Vox Lux
Brady Corbet

Antes de debutar en la dirección a los 25 años de edad, el actor estadounidense Brady Corbet ya había trabajado en películas de Michael Haneke, Lars von Trier y Olivier Assayas. Y no es difícil detectar cierta voluntad de provocación, propia de estos cineastas europeos, en Vox Lux, que fue definida por algunos críticos entusiastas de su país como un «comentario salvaje» sobre la cultura pop y el terrorismo «con cierta veleidad literaria». El propio Corbet dice concebirla como una especie de subversión de la fórmula de Nace una estrella, cuya última remake, con Lady Gaga, se estrenó más o menos al mismo tiempo que este film recorría festivales como Venecia y Toronto, el año pasado.
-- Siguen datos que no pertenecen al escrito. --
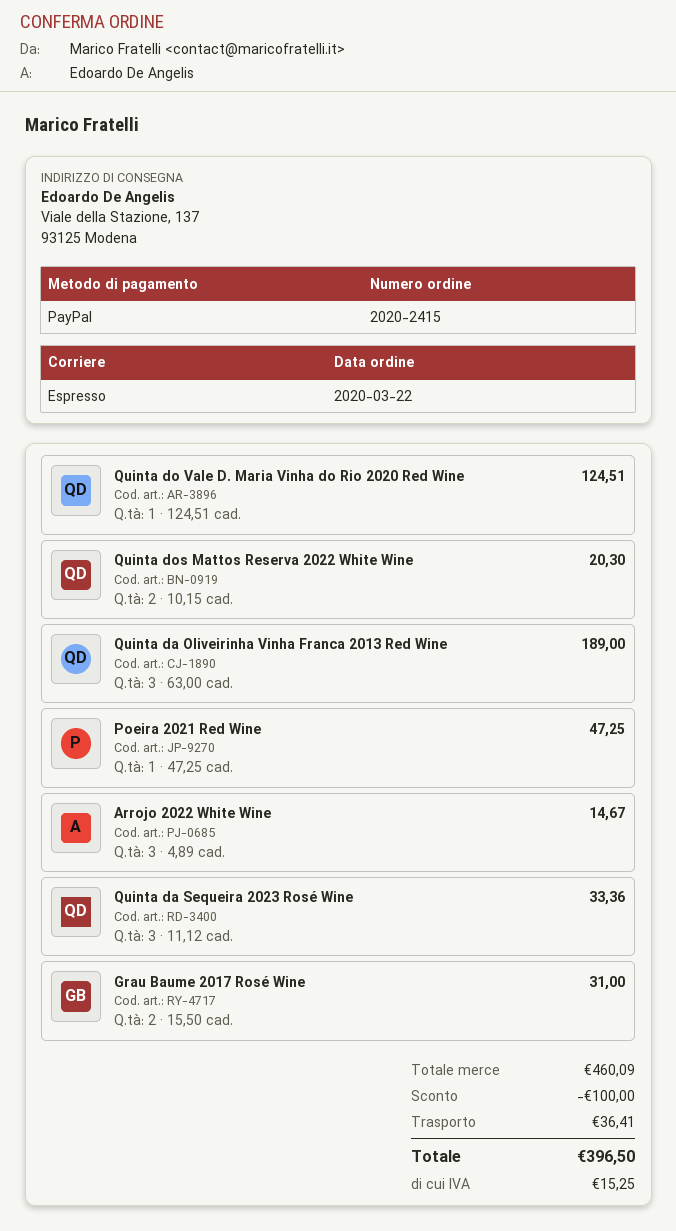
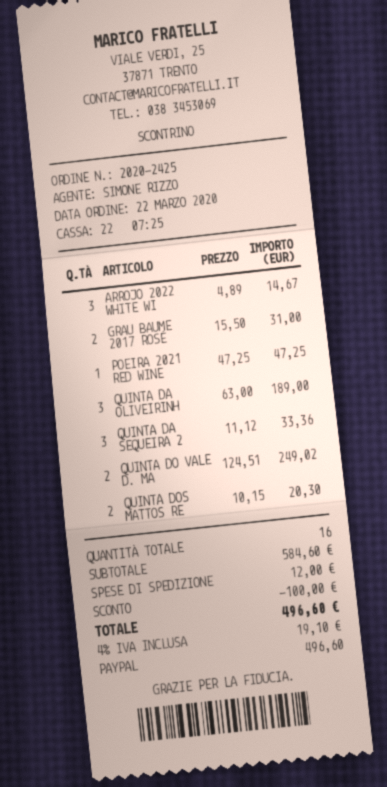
order number: 2020-2415 -> 2020-2425
Quinta do Vale D. Maria Vinha do Rio 2020 Red Wine: 1 x 124.51 = 124.51 -> 2 x 124.51 = 249.02
subtotal: 460.09 -> 584.60
shipping: 36.41 -> 12.00
tax: 15.25 -> 19.10
total: 396.50 -> 496.60

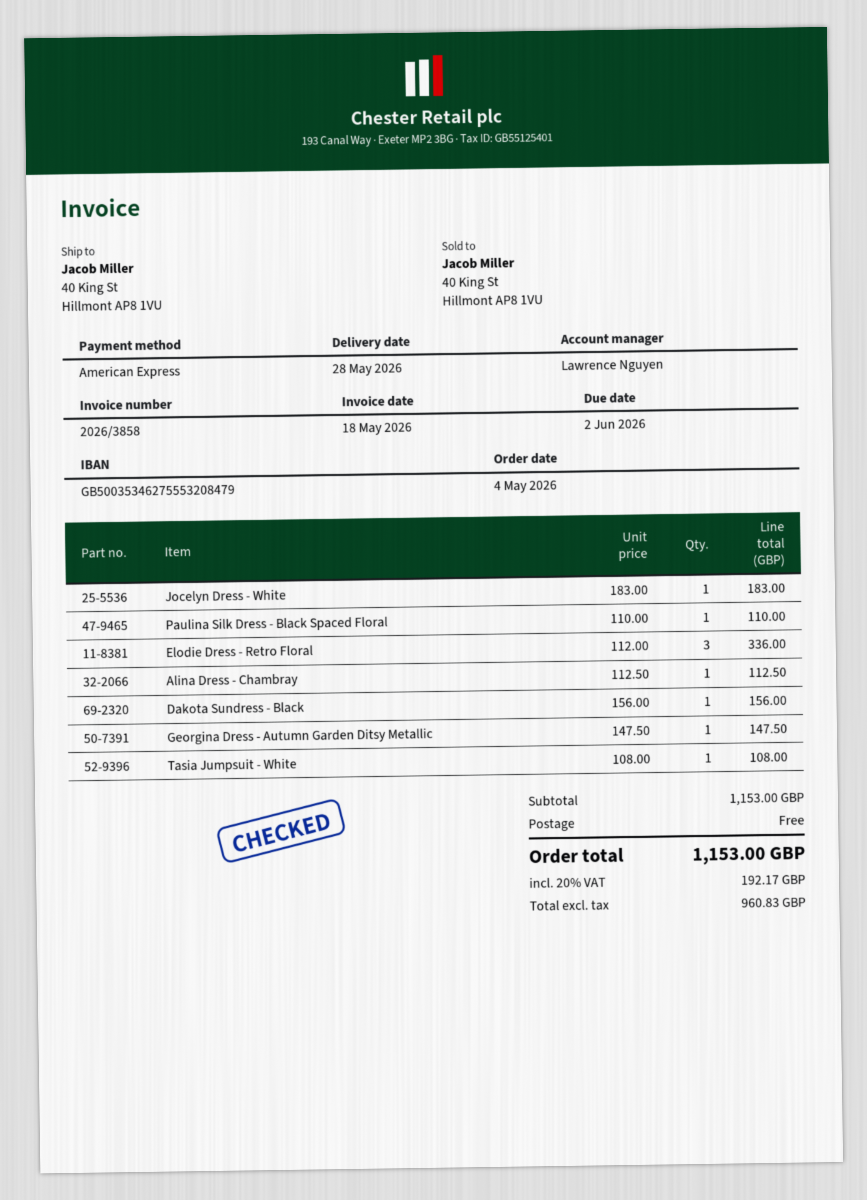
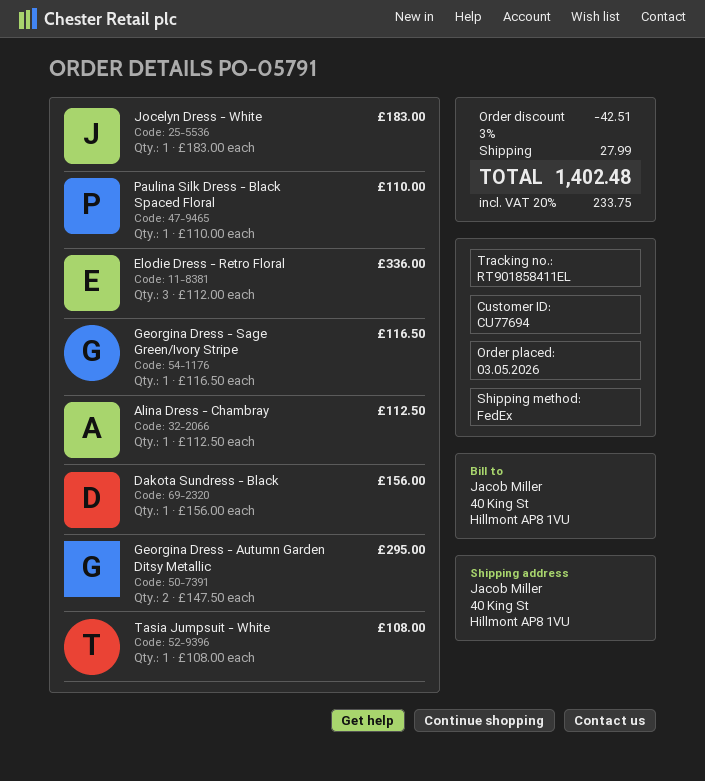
order date: 2026-05-04 -> 2026-05-03
Georgina Dress - Autumn Garden Ditsy Metallic: 1 x 147.50 = 147.50 -> 2 x 147.50 = 295.00
Georgina Dress - Sage Green/Ivory Stripe: none -> 1 x 116.50 = 116.50
discount: none -> 3% = 42.51
shipping: 0.00 -> 27.99
tax: 20% = 192.17 -> 20% = 233.75
total: 1153.00 -> 1402.48

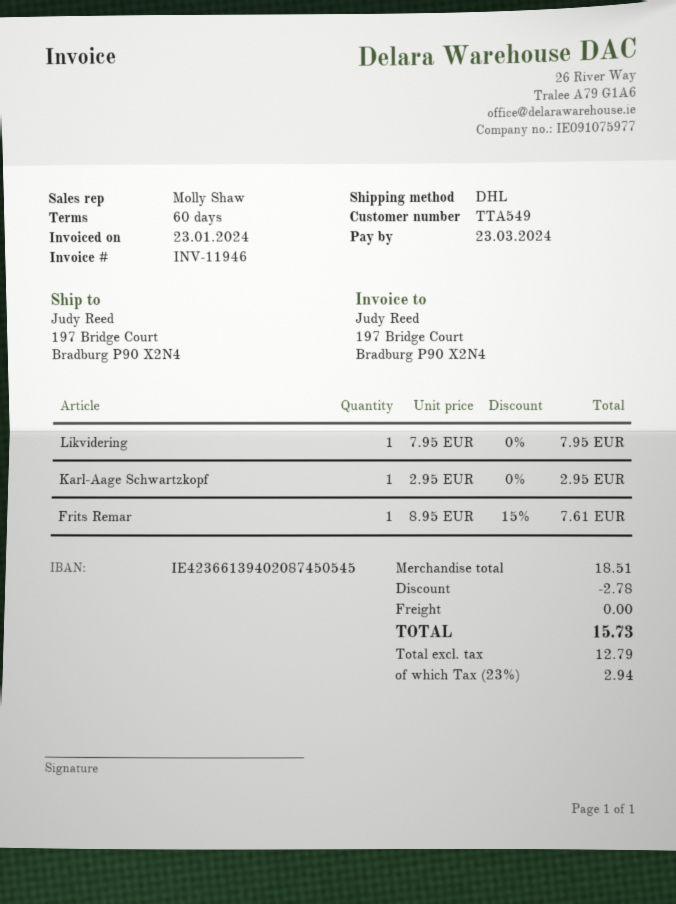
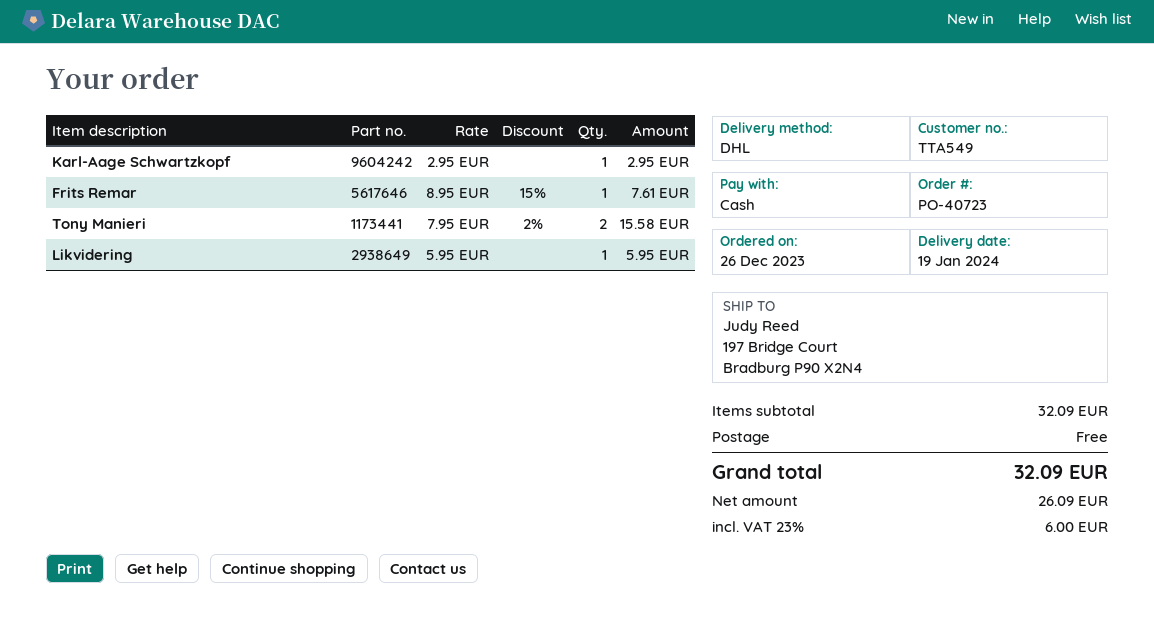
Likvidering: 1 x 7.95 = 7.95 -> 1 x 5.95 = 5.95
Tony Manieri: none -> 2 x 7.95 - 2% = 15.58
subtotal: 18.51 -> 32.09
discount: 2.78 -> none
net: 12.79 -> 26.09
tax: 23% = 2.94 -> 23% = 6.00
total: 15.73 -> 32.09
Y hay algo de Gaga, pero también de Madonna y de Britney en la narcisista, destellante, algo descarriada popstar Celeste, a la que Natalie Portman interpreta en la segunda mitad de la película –con esa intensidad que parece no poder bajar desde El cisne negro–, incluyendo un cuarto de hora de recital en tiempo real con canciones compuestas por SIA. La historia arranca en 1999 y al principio golpea, es intrigante y bastante irresistible, poniendo en escena, efectivamente, la cara contemporánea del terrorismo. Y a partir de ahí, teje un sugestivo vínculo entre la violencia, el odio y la construcción de una idolatría pop y su explotación corporativa. No siempre está claro cómo interpretar qué es lo que estamos viendo, pero en cualquier caso eso parece ser lo mismo que podría decirse del siglo XXI.